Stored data
........

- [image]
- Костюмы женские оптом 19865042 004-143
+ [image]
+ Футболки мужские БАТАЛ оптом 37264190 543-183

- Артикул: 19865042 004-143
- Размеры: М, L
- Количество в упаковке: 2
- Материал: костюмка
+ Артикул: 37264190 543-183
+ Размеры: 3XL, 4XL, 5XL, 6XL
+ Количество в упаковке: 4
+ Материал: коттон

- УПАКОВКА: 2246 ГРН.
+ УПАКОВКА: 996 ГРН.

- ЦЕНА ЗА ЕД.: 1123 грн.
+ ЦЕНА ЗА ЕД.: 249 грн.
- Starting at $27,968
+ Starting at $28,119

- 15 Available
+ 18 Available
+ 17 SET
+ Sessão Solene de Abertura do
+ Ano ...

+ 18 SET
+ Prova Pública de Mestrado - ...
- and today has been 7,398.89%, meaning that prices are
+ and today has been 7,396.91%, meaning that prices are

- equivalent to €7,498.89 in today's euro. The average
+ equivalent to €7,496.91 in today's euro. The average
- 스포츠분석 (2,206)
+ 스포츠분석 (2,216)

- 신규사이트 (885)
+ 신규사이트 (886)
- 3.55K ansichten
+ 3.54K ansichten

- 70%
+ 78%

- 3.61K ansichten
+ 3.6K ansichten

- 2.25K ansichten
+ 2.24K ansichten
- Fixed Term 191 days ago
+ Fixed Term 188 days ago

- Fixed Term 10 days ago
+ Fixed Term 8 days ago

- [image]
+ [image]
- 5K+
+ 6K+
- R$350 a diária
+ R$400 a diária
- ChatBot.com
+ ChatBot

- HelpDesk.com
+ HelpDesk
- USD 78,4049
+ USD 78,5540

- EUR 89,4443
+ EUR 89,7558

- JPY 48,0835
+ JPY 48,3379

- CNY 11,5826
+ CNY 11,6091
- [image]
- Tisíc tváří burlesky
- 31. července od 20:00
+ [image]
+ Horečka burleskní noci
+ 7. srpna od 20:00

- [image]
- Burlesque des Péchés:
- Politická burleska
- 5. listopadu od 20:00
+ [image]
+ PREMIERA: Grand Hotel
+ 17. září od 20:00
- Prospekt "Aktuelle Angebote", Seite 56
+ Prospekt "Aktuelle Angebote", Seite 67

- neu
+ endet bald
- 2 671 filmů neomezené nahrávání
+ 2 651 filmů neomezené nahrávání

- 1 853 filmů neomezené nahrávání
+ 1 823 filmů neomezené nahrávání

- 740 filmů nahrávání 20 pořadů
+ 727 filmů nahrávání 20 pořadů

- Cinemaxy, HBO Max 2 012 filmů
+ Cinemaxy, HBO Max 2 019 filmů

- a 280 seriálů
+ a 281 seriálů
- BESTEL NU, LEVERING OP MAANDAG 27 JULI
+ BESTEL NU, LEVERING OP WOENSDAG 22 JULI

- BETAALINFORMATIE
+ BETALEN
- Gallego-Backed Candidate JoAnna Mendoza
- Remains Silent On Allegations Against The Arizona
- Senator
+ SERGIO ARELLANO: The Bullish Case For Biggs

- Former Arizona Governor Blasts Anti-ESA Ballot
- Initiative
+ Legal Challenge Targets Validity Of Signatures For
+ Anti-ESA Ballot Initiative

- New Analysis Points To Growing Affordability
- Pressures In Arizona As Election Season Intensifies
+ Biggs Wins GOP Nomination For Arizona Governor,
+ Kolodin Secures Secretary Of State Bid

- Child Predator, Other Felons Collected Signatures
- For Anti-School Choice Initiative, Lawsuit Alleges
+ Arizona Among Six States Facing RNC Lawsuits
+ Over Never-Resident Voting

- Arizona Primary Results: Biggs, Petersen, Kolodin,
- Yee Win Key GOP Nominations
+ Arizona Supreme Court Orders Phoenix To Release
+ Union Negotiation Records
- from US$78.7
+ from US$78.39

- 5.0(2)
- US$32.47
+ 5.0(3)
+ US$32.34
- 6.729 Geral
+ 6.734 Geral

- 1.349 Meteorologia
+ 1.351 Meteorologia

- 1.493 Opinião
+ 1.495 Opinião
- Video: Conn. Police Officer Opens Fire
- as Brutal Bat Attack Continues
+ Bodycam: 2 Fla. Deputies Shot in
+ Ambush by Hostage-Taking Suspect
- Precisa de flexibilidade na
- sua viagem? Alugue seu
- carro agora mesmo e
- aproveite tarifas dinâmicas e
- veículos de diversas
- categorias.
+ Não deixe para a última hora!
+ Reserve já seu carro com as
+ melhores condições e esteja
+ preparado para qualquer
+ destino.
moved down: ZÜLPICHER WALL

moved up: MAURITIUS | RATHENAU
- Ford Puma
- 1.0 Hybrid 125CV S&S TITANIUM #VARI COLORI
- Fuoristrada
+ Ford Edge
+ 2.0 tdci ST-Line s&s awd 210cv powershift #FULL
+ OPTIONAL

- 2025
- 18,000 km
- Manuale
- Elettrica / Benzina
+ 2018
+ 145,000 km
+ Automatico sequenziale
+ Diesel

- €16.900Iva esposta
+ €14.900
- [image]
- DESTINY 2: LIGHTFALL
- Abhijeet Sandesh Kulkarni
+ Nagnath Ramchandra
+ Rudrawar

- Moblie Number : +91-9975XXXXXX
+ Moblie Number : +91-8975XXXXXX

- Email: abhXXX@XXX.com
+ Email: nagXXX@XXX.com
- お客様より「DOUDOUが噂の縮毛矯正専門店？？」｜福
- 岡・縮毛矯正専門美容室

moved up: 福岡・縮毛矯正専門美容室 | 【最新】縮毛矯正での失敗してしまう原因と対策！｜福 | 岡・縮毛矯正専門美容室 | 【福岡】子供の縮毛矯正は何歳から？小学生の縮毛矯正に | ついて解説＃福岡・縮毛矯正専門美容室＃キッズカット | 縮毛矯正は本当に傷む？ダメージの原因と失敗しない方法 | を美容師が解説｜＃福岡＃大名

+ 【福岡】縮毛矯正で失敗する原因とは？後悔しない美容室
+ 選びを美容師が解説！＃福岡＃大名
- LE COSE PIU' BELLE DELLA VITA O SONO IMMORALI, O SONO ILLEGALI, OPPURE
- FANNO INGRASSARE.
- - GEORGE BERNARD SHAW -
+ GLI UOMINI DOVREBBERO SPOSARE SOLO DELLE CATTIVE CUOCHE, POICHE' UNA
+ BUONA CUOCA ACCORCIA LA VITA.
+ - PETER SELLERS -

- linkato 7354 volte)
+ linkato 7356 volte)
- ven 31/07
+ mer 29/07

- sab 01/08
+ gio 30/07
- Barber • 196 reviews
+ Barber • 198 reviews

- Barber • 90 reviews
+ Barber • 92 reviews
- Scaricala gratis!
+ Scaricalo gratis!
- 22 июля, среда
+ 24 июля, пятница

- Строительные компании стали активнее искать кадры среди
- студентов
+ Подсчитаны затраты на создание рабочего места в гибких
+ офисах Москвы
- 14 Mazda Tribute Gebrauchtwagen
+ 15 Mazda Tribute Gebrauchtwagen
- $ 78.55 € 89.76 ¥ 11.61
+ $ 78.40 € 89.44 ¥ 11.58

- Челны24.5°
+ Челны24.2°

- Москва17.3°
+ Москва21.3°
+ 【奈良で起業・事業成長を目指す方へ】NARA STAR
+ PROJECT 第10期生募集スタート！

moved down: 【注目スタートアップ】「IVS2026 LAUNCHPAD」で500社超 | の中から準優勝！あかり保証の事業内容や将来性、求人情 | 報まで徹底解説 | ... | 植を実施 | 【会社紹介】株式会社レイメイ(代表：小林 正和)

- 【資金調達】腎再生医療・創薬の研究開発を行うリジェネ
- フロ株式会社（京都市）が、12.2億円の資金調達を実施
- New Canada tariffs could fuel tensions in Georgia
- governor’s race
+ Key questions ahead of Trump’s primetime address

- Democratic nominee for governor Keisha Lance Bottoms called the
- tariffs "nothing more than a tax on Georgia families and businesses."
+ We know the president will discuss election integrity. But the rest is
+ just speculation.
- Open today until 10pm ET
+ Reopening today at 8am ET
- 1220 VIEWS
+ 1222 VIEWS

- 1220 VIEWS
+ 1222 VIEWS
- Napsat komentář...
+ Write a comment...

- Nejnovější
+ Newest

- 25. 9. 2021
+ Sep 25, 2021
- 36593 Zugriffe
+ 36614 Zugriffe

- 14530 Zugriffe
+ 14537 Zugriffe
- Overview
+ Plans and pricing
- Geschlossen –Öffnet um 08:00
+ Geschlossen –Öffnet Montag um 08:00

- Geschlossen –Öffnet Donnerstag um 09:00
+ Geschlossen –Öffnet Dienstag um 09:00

........

• **What you will do**
Count the lines of the records that contain the word "reviews". Give only the count.

• **Written solution**
4